After a while the leds & brush occasionally stops a few seconds, but a few months later, it stops continuously, every x seconds. Sounds like a loose cable, right...?
In my case that was one cause, but there's more (see pics below)

Top cover removed









One of the three cables was crushed in assembly









Conductivity test of the red wire fails when i wiggle it











































After fixing & reassembling the brush, i still had dropouts of the leds & brush! There was another issue, so i had to dig a bit deeper.
Pulling, twisting, bending the long metal tube of the vacuum cleaner didn't help me to locate the problem.
I even bought a new brush... still dropouts!
Now why are there 3 cables to just drive a couple of leds and a motor? 2 Cables should be enough, activated by the main switch, right?
Well at Philips they had another idea about this... why do it the easy way if you can do it the hard way?
They added a data signal to it! The power is always there, even if the switch is off, so the leds & brush are activated by a coded pulse train! (see the pics below)
After some measuring it's easy to find out what's what. As i mentioned before, the power is always there, even in off state, so if you attach the brush, it's powered.

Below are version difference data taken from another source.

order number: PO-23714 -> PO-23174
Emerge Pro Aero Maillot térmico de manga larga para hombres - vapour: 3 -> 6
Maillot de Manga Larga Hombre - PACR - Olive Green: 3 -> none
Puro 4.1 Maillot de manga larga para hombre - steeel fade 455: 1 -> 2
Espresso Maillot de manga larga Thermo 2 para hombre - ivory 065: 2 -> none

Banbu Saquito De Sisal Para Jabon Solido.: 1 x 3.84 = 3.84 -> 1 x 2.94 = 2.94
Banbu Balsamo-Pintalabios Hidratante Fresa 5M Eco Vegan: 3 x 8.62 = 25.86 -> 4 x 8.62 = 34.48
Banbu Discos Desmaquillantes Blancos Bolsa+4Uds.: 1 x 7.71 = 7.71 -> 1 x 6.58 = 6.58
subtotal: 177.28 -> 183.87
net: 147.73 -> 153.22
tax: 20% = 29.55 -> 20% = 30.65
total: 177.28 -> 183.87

As you can see it is a repetitive coded pulse train, on the led bar there's a decoder chip, this of course is very useful to eliminate non-Philips fakes!
But it has a weakness, and this was my second failure... the slightest bad contact on this data signal disrupts the code causing the leds & brush to stop!
One missing pulse is enough!









One cycle zoomed in. red bar=26V, yellow=5V (TTL) pulse train. The spikes are visible because the vacuum motor turns close to the cables & scope.
I guess it was to simple to use a 5V on signal with a capacitor at the end as a buffer to avoid this failure...









Now i'd like to add one more picture but the limit is 10, so i'll have to explain how i repaired it.
It's very simple, i just used my sharp tweezers to bend the copper contact of the middle (data) hole (on the engine and on the metal tube!).
The outer contacts can't be reached as easily because of the plastic housing, i tried these with a strong needle.
Don't try to remove the connector from the metal tube or engine, you'll definitely end up breaking the fragile plastic clips (unrepairable!).

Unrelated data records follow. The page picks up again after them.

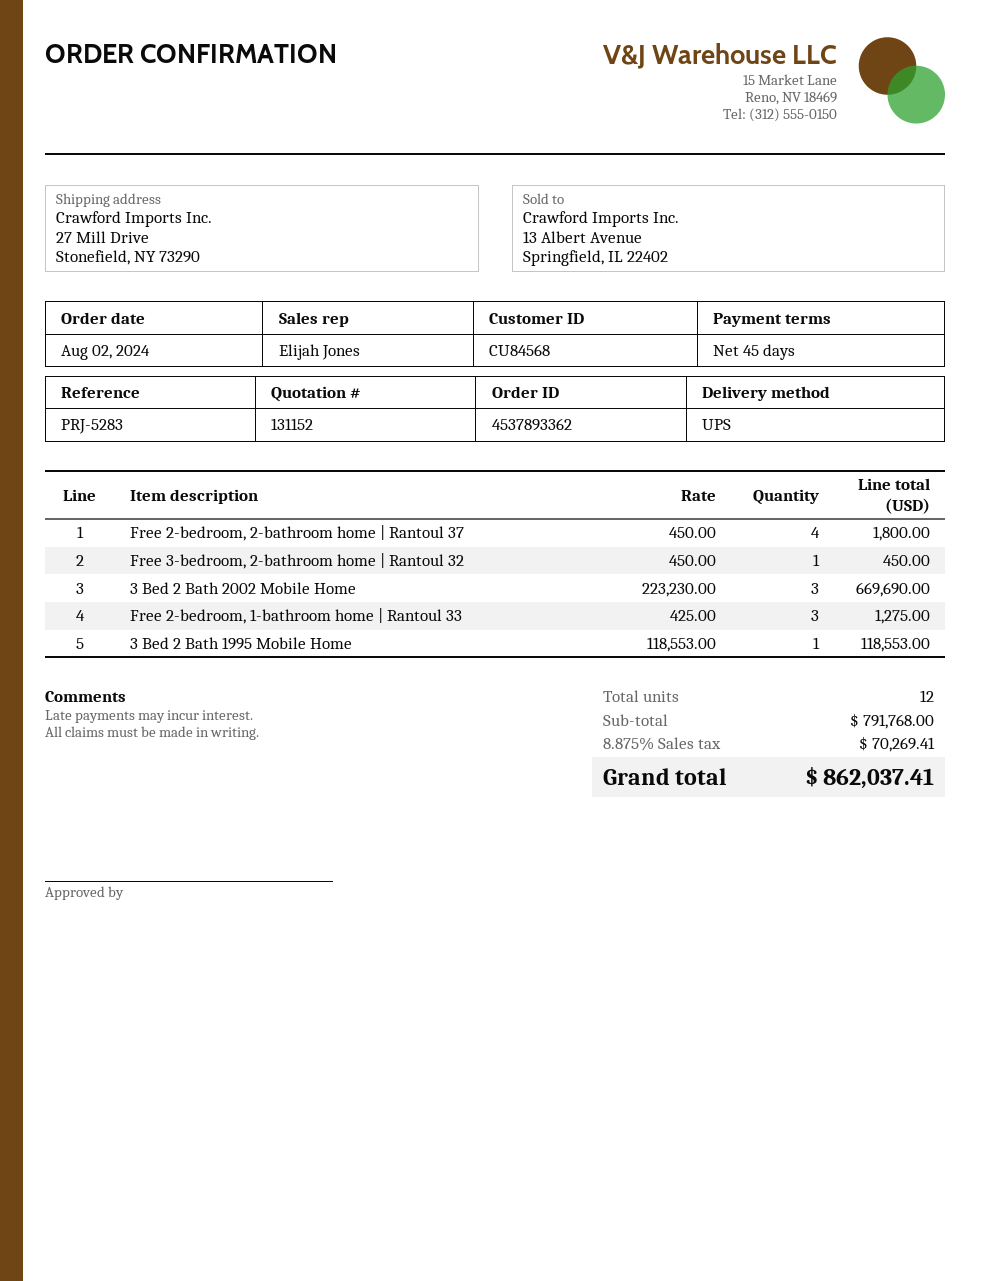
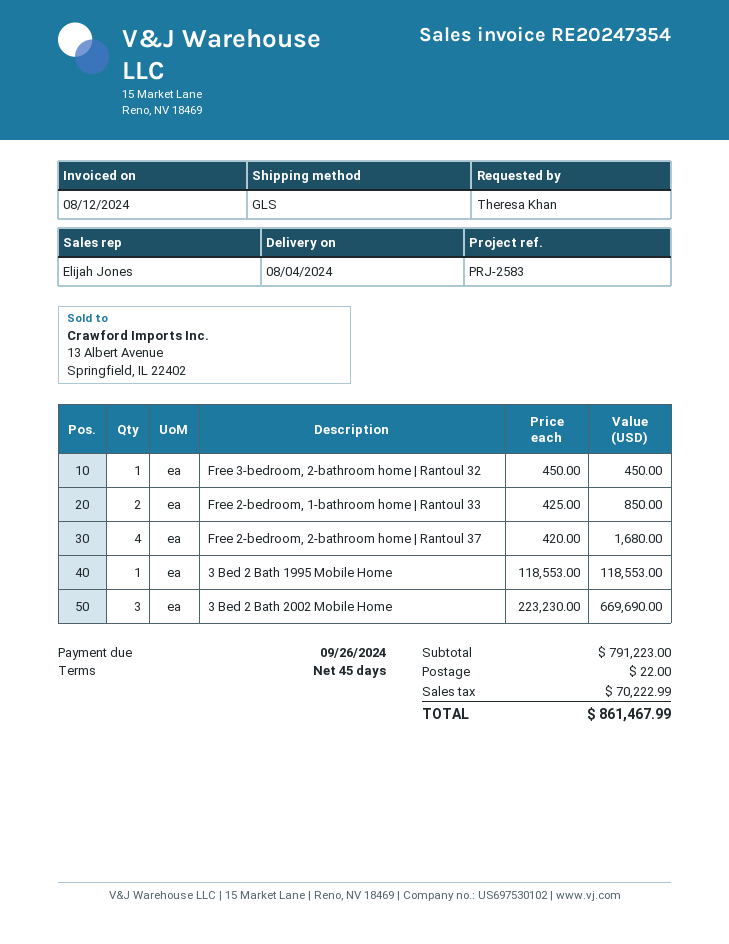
reference: PRJ-5283 -> PRJ-2583
shipping method: UPS -> GLS
Free 2-bedroom, 2-bathroom home | Rantoul 37: 4 x 450.00 = 1800.00 -> 4 x 420.00 = 1680.00
Free 2-bedroom, 1-bathroom home | Rantoul 33: 3 x 425.00 = 1275.00 -> 2 x 425.00 = 850.00
subtotal: 791768.00 -> 791223.00
shipping: none -> 22.00
tax: 70269.41 -> 70222.99
total: 862037.41 -> 861467.99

Now it's working fine without dropouts (and i have a spare brush ).
It's a great vacuum cleaner which i prefer using in the dark (it's true!) because the leds light up the dust & dirt so good that you can perfectly see where you already have cleaned... and where you didn't .
The design is very good, but with some weaknesses.


----------



## Edo484 (Oct 5, 2021)

any one know if you can order the cable somewhere?


----------



## ratcash (11 mo ago)

Registered just to report a successful cable swap.
Based on the information i got, it can't be bought separately. But the authorized service i visited was kind enough to toss me 2 dysfunctional suction heads from their 'electric waste bin' I could use as donors for the cable. Be prepared to change the connector on the cables on the side that is attaching to the LED strip in the suction head, as different heads use different connectors, but 3 spare contact pins (Contact pin for H2320 T2320-TBJ | GM electronic COM) made the replacement easy.


----------